What you will do =
Using "unit" as the search string, find the matching lines below and copy them.

——————

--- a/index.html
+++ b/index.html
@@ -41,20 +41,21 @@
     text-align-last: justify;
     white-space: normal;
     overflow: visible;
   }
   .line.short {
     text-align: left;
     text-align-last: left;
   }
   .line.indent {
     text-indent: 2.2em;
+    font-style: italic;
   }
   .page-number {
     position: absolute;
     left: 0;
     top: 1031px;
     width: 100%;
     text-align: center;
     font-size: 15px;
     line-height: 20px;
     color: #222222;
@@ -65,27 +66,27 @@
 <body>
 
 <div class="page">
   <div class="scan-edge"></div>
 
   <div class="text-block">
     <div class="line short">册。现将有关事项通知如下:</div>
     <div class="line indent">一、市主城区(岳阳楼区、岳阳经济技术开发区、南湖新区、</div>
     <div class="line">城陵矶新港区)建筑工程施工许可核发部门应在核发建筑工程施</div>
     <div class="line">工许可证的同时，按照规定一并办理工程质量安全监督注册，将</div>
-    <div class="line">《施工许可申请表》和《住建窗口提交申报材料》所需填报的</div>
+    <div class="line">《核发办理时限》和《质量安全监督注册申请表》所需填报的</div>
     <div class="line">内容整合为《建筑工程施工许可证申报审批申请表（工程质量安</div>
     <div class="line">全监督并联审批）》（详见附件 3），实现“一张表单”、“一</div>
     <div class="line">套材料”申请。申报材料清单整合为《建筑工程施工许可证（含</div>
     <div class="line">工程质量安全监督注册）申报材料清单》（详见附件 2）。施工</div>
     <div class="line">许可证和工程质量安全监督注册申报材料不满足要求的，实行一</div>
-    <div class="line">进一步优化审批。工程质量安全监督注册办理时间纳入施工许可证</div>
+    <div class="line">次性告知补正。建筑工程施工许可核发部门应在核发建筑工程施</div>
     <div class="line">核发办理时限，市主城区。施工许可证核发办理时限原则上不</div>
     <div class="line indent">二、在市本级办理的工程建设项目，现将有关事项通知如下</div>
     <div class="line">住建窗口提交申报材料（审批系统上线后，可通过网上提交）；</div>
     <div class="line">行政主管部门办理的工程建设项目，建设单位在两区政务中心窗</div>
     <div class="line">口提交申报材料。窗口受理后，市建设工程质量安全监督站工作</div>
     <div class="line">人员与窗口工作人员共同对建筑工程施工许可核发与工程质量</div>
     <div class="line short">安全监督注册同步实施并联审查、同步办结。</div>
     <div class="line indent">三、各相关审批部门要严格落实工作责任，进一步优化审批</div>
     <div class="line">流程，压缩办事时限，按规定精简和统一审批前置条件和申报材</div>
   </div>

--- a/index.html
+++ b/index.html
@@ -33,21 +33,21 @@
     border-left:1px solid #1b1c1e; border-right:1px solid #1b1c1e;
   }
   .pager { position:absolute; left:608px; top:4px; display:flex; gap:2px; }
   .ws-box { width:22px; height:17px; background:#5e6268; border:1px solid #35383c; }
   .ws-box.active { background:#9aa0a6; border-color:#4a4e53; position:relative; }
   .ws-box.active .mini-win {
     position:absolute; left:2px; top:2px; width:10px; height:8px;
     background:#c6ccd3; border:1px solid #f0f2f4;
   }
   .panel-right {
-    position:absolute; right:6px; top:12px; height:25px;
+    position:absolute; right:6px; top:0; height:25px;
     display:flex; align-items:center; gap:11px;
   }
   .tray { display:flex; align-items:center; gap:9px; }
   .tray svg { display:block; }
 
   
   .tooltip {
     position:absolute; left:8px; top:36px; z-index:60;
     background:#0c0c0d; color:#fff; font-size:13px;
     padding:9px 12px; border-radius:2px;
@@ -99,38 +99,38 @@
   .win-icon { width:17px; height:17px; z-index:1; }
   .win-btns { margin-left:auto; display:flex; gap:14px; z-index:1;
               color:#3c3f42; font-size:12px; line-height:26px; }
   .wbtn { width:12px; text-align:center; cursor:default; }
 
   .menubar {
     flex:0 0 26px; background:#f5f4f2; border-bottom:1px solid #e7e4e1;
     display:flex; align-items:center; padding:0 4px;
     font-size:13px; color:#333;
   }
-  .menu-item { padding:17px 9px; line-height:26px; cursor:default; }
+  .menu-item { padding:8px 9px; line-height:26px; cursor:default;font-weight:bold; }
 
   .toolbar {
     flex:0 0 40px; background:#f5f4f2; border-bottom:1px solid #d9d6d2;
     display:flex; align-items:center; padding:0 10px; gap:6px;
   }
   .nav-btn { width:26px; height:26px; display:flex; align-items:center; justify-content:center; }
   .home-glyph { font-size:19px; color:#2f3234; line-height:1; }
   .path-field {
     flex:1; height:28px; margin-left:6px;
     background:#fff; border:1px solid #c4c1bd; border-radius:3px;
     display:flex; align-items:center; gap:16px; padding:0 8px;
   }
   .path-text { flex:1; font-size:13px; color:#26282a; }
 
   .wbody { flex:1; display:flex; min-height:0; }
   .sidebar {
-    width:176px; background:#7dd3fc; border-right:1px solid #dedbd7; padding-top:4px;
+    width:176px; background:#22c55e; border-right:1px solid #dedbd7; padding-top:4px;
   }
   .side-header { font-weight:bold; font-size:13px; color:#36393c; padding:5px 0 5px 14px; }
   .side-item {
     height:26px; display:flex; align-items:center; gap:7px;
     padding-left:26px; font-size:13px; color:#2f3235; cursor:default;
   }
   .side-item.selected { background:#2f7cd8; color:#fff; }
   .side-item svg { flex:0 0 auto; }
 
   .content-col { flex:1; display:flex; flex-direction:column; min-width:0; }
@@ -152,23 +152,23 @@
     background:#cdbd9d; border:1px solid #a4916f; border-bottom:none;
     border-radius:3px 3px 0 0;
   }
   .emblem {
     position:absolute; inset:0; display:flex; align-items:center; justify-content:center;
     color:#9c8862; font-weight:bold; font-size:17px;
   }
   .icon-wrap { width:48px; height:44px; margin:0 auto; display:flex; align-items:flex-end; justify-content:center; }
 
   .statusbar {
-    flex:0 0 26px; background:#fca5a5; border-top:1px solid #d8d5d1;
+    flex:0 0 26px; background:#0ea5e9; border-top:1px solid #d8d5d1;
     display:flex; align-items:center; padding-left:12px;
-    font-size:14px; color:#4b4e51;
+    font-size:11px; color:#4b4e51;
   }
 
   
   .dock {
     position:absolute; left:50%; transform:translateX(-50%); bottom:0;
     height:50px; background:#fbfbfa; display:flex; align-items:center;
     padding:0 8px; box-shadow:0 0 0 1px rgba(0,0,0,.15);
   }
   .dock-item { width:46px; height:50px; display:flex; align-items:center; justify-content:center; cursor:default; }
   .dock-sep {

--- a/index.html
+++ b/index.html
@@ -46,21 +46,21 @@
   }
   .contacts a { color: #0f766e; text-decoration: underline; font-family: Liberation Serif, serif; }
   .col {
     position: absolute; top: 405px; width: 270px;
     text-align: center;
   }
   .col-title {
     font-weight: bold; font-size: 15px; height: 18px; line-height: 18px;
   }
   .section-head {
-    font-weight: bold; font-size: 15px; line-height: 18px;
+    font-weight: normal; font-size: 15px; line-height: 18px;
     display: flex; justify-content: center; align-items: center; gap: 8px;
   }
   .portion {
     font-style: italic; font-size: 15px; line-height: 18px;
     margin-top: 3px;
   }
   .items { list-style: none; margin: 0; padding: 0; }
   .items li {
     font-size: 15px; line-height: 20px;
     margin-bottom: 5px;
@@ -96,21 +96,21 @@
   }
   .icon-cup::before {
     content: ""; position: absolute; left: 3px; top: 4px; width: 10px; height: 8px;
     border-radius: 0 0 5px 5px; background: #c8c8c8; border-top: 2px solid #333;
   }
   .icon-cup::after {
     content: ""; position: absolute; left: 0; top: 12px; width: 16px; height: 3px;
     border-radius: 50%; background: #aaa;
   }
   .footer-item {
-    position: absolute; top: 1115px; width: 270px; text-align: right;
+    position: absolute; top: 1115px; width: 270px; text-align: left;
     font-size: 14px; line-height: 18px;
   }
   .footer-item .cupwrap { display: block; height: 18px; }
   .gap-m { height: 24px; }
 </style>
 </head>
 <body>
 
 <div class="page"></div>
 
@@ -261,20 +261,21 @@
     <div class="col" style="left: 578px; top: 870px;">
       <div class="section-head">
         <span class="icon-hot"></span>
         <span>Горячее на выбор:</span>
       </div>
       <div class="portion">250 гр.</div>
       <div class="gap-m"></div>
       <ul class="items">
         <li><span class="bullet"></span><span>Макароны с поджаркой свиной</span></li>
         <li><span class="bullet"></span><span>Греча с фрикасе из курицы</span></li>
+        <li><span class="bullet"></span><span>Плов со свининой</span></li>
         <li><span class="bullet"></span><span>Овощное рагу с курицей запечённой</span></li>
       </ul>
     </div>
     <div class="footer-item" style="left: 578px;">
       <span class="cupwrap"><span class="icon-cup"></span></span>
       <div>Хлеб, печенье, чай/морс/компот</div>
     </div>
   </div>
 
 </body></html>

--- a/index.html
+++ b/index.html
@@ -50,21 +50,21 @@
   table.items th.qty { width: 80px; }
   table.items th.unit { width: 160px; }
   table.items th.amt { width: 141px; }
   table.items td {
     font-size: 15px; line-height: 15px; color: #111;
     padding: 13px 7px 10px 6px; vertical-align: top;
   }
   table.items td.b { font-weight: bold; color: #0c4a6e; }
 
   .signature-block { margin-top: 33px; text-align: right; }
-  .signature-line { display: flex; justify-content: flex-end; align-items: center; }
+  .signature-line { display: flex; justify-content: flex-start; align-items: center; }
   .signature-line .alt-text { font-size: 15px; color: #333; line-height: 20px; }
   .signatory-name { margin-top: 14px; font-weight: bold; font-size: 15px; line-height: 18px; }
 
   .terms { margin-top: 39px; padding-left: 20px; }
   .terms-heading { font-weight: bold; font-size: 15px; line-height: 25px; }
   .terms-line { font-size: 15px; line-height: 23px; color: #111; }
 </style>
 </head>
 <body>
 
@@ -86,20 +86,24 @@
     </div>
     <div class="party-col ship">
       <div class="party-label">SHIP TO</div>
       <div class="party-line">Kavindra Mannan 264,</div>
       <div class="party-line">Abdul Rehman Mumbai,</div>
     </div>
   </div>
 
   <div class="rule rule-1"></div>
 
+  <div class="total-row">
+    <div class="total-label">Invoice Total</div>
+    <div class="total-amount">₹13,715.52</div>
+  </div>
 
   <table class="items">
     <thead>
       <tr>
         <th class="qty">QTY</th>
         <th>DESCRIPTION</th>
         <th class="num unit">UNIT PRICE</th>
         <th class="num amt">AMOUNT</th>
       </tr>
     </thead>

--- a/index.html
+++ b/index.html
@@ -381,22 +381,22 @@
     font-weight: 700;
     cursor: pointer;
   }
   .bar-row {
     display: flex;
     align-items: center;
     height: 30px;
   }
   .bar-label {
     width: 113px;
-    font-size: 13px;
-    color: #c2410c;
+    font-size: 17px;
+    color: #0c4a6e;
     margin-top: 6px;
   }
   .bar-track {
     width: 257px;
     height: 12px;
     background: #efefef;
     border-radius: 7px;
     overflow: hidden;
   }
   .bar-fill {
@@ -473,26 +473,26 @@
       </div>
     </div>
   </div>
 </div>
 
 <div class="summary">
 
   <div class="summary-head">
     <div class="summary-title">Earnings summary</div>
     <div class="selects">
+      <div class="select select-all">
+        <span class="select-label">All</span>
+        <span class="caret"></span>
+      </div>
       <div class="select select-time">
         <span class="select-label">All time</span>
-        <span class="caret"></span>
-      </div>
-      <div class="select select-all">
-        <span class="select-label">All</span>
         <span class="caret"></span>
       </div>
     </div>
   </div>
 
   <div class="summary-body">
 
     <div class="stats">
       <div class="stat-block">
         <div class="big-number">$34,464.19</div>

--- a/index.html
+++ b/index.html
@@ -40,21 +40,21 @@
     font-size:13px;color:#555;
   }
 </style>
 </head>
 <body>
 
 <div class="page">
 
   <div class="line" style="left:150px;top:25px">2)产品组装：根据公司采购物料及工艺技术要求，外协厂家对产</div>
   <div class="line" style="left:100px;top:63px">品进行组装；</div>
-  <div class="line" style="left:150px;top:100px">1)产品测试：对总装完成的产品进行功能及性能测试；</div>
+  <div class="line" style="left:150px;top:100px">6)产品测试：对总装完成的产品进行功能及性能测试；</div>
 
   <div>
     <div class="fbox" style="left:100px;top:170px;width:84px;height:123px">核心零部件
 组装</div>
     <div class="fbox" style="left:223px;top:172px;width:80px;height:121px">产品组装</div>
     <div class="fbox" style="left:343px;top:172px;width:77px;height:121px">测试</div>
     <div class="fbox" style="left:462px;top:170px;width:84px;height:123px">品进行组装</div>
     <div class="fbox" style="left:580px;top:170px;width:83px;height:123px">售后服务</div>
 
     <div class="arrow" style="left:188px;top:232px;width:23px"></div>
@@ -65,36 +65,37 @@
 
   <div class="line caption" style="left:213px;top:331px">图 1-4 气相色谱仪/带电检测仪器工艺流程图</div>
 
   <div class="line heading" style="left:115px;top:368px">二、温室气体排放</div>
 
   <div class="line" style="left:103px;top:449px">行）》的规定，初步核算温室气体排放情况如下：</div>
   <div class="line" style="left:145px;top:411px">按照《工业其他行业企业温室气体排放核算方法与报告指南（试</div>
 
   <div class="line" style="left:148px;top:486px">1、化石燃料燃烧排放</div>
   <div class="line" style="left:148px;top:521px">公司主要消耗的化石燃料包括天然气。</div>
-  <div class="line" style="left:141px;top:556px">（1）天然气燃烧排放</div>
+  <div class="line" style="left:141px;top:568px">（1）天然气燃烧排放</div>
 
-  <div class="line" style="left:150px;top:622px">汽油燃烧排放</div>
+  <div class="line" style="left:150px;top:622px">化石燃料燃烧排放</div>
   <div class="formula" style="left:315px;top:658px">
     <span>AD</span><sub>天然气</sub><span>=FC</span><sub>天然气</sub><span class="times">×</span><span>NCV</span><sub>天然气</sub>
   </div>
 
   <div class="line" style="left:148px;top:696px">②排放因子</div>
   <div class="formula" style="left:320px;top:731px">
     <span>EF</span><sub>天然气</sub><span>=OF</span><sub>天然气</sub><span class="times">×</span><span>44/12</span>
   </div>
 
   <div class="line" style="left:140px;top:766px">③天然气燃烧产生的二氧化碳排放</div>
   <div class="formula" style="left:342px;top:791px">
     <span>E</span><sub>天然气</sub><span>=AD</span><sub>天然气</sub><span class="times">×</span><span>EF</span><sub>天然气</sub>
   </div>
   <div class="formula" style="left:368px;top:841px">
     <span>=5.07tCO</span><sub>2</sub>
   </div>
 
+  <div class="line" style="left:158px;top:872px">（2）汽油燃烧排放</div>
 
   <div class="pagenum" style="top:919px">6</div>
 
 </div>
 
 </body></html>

——————

Solution to this exercise =
   table.items th.unit { width: 160px; }
         <th class="num unit">UNIT PRICE</th>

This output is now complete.